Sette squadre in Serie A su 20, un numero rilevante, adottano la difesa “ dispari “, metodo a 3 che può diventare a 5, e per la precisione sono: il Napoli e l’Udinese, guidate dei due allenatori – probabilmente – migliori del campionato ( Mazzarri e Guidolin ), da tempo fedeli interpreti di questo modulo, più i neo-convertiti Montella a Catania, Reja a Roma, Tesser a Novara, Delio Rossi a Firenze e Pioli a Bologna. Solo tre di questi sertte hanno lo stesso tecnico dell’anno scorso, e solo Tesser tra loro ha cambiato in “ corsa “. Quasi tutti scelgono questo schieramento per carenza numerica di esterni ( congenita o temporanea, vedi Lazio falcidiata dagli infortuni ) rispetto ai centrali difensivi – esempio classico il Bologna che sull’out destro, ma un paio di volte anche a sinistra, riciclava Raggi, quando difendeva a 4 -, qualcuno magari perché ritiene di averne uno o due molto bravi ( Maggio a Napoli e in Nazionale, Cassani e Vargas a Firenze,  con sacrificio di Cerci, oggi fuori dalle gerarchie, Basta e Armero a Udine ).

Variante ulteriore, il centrocampo. Pioli ha sposato questa tattica con l’intento dichiarato di far convivere Mudi e Perez senza imporre loro attitudini da mezz’ala, e delegando di fatto a Diamanti e Ramirez le chiavi qualitative del centrocampo ( vaga similitudine con il Catania che ha due creatori di gioco, Lodi e Almiron ). Solo Mazzari gioca a 4 in mezzo, avendo comunque un playmaker, Inler, e un portatore d’acqua, Gargano. Gli altri, più spesso, scelgono di schierarsi con il “ vertice basso “, ancorché non trascendentale, dato Radovanovic al Novara ( che in effetti è poi penultimo…). Ammetto candidamente di non conoscere il viola Salifu, recentissima scoperta di Delio Rossi.  

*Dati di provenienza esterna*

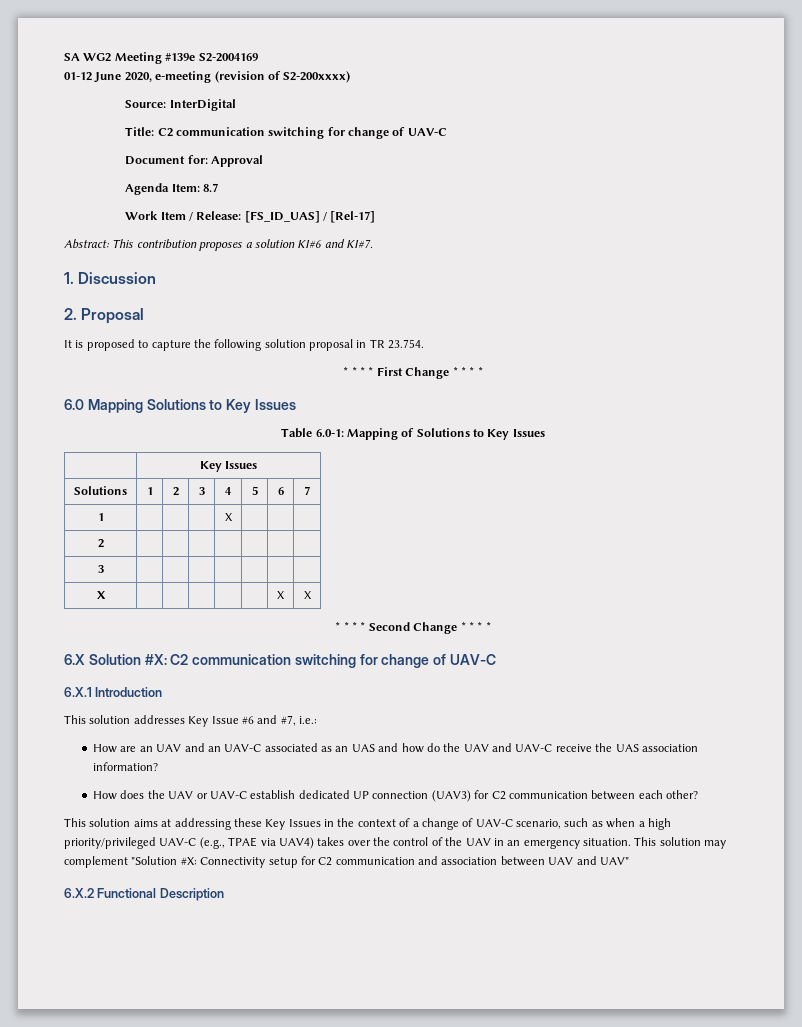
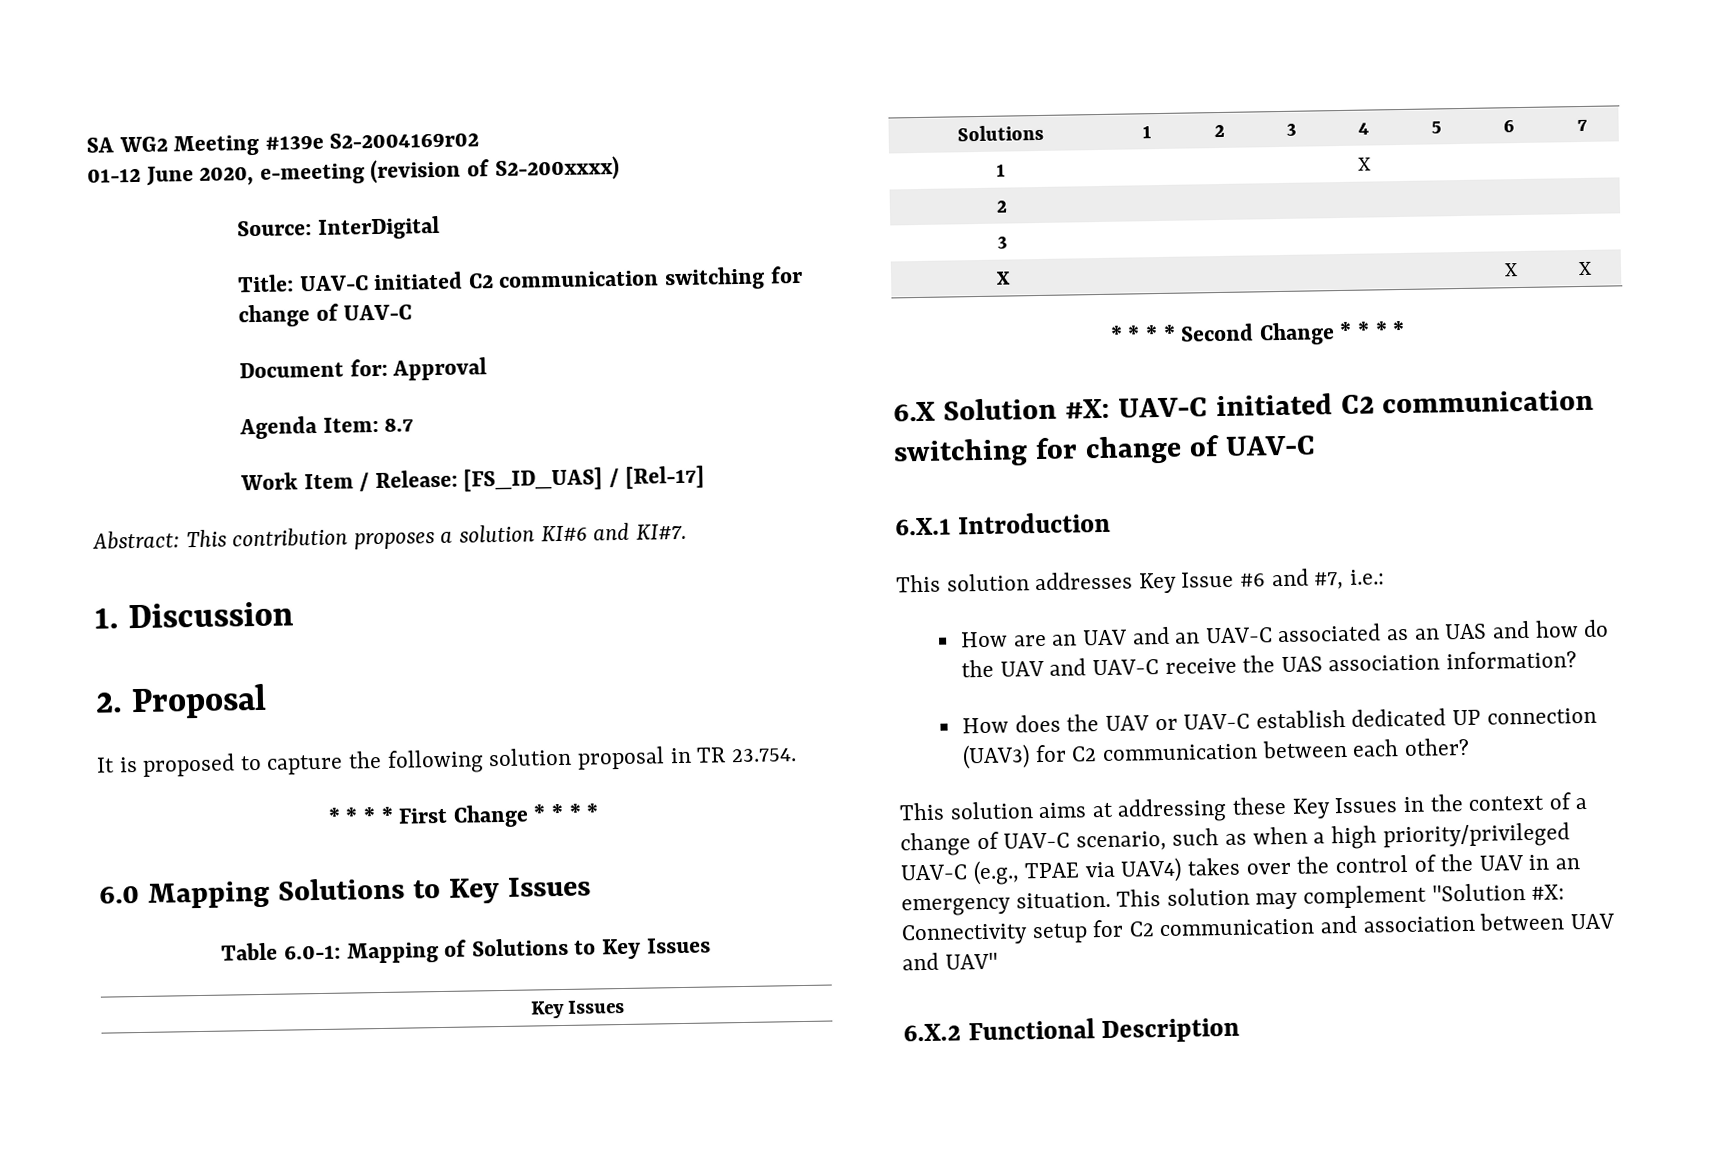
- SA WG2 Meeting #139e S2-2004169
+ SA WG2 Meeting #139e S2-2004169r02
- Title: C2 communication switching for change of UAV-C
+ Title: UAV-C initiated C2 communication switching for change of UAV-C
- 6.X Solution #X: C2 communication switching for change of UAV-C
+ 6.X Solution #X: UAV-C initiated C2 communication switching for change of UAV-C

Quanto agli equilibri difensivi più o meno rispettati,  siccome si sente spesso dire che a 4 è meglio – tutto da dimostrare -, Udinese e Napoli sono a +14 e + 13, tra gol fatti e gol subiti, alla 17esima giornata. Ma lì si tratta di meccanismi collaudatissimi – più che di valore individuale dei giocatori, non risulta infatti che Aronica o Ferronetti, per dire, abbiano mai vinto il Pallone d’Oro o siano neppure entrati in nomination…- e di coach nettamente migliori. Sugli altri bisognerebbe sospendere il giudizio finché il “ nuovo corso “ non è digerito. Di minima, si può pensare che il centrale dei tre svolga un po’ anche le antiche funzioni di libero, e quindi che il fattore protezione cresca. Nel Bologna, per esempio, aggiungendo ai tre centrali i due esterni + i due mediani, e Diamanti, ci sono otto giocatori dietro la linea della palla. Non proprio una squadra a trazione offensiva…Se poi ci si aggiunge un errore individuale o di reparto, allora puoi anche difendere in 15 che cambia poco.